*THE TASK*:
Copy the records exactly. Every line must match.

*Edit difference data*:
+-------+
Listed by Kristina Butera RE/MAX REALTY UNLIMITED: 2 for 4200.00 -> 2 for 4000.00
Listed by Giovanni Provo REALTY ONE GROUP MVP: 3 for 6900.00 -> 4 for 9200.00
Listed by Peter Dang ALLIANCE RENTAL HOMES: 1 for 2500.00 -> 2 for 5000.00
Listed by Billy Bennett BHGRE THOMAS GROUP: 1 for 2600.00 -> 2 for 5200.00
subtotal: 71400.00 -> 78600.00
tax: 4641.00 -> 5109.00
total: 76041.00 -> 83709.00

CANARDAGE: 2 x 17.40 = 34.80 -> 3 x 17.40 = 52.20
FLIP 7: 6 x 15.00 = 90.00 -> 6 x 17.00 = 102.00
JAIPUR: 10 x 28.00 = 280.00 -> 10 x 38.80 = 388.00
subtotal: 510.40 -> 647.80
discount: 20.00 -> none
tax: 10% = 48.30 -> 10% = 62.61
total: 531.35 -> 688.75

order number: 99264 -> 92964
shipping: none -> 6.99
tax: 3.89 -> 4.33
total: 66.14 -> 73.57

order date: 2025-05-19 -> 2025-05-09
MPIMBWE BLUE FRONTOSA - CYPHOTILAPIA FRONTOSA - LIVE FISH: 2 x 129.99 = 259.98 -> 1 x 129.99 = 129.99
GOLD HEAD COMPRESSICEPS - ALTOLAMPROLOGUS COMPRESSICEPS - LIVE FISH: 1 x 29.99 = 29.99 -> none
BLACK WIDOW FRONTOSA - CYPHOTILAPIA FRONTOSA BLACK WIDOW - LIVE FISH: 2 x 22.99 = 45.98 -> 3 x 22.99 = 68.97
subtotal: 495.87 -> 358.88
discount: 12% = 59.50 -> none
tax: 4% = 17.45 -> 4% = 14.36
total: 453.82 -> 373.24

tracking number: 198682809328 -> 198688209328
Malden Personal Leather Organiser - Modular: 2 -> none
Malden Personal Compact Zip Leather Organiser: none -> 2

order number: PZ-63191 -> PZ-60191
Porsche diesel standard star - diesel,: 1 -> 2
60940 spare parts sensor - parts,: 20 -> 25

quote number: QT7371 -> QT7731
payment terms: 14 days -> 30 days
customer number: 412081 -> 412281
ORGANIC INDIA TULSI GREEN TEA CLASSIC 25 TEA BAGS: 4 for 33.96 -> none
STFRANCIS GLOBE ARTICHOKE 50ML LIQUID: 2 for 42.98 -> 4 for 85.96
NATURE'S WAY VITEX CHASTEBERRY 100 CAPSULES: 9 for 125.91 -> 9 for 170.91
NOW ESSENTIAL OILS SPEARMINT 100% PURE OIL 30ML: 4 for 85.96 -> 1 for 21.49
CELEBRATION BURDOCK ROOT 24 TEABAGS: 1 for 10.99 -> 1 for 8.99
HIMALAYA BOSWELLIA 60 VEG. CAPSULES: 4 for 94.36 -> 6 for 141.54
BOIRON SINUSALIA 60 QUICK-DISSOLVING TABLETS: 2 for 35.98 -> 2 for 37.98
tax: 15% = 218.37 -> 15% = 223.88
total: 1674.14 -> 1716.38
+-------+
*RESULT FOR THIS TASK*:
Listed by Kristina Butera RE/MAX REALTY UNLIMITED: 2 for 4200.00 -> 2 for 4000.00
Listed by Giovanni Provo REALTY ONE GROUP MVP: 3 for 6900.00 -> 4 for 9200.00
Listed by Peter Dang ALLIANCE RENTAL HOMES: 1 for 2500.00 -> 2 for 5000.00
Listed by Billy Bennett BHGRE THOMAS GROUP: 1 for 2600.00 -> 2 for 5200.00
subtotal: 71400.00 -> 78600.00
tax: 4641.00 -> 5109.00
total: 76041.00 -> 83709.00

CANARDAGE: 2 x 17.40 = 34.80 -> 3 x 17.40 = 52.20
FLIP 7: 6 x 15.00 = 90.00 -> 6 x 17.00 = 102.00
JAIPUR: 10 x 28.00 = 280.00 -> 10 x 38.80 = 388.00
subtotal: 510.40 -> 647.80
discount: 20.00 -> none
tax: 10% = 48.30 -> 10% = 62.61
total: 531.35 -> 688.75

order number: 99264 -> 92964
shipping: none -> 6.99
tax: 3.89 -> 4.33
total: 66.14 -> 73.57

order date: 2025-05-19 -> 2025-05-09
MPIMBWE BLUE FRONTOSA - CYPHOTILAPIA FRONTOSA - LIVE FISH: 2 x 129.99 = 259.98 -> 1 x 129.99 = 129.99
GOLD HEAD COMPRESSICEPS - ALTOLAMPROLOGUS COMPRESSICEPS - LIVE FISH: 1 x 29.99 = 29.99 -> none
BLACK WIDOW FRONTOSA - CYPHOTILAPIA FRONTOSA BLACK WIDOW - LIVE FISH: 2 x 22.99 = 45.98 -> 3 x 22.99 = 68.97
subtotal: 495.87 -> 358.88
discount: 12% = 59.50 -> none
tax: 4% = 17.45 -> 4% = 14.36
total: 453.82 -> 373.24

tracking number: 198682809328 -> 198688209328
Malden Personal Leather Organiser - Modular: 2 -> none
Malden Personal Compact Zip Leather Organiser: none -> 2

order number: PZ-63191 -> PZ-60191
Porsche diesel standard star - diesel,: 1 -> 2
60940 spare parts sensor - parts,: 20 -> 25

quote number: QT7371 -> QT7731
payment terms: 14 days -> 30 days
customer number: 412081 -> 412281
ORGANIC INDIA TULSI GREEN TEA CLASSIC 25 TEA BAGS: 4 for 33.96 -> none
STFRANCIS GLOBE ARTICHOKE 50ML LIQUID: 2 for 42.98 -> 4 for 85.96
NATURE'S WAY VITEX CHASTEBERRY 100 CAPSULES: 9 for 125.91 -> 9 for 170.91
NOW ESSENTIAL OILS SPEARMINT 100% PURE OIL 30ML: 4 for 85.96 -> 1 for 21.49
CELEBRATION BURDOCK ROOT 24 TEABAGS: 1 for 10.99 -> 1 for 8.99
HIMALAYA BOSWELLIA 60 VEG. CAPSULES: 4 for 94.36 -> 6 for 141.54
BOIRON SINUSALIA 60 QUICK-DISSOLVING TABLETS: 2 for 35.98 -> 2 for 37.98
tax: 15% = 218.37 -> 15% = 223.88
total: 1674.14 -> 1716.38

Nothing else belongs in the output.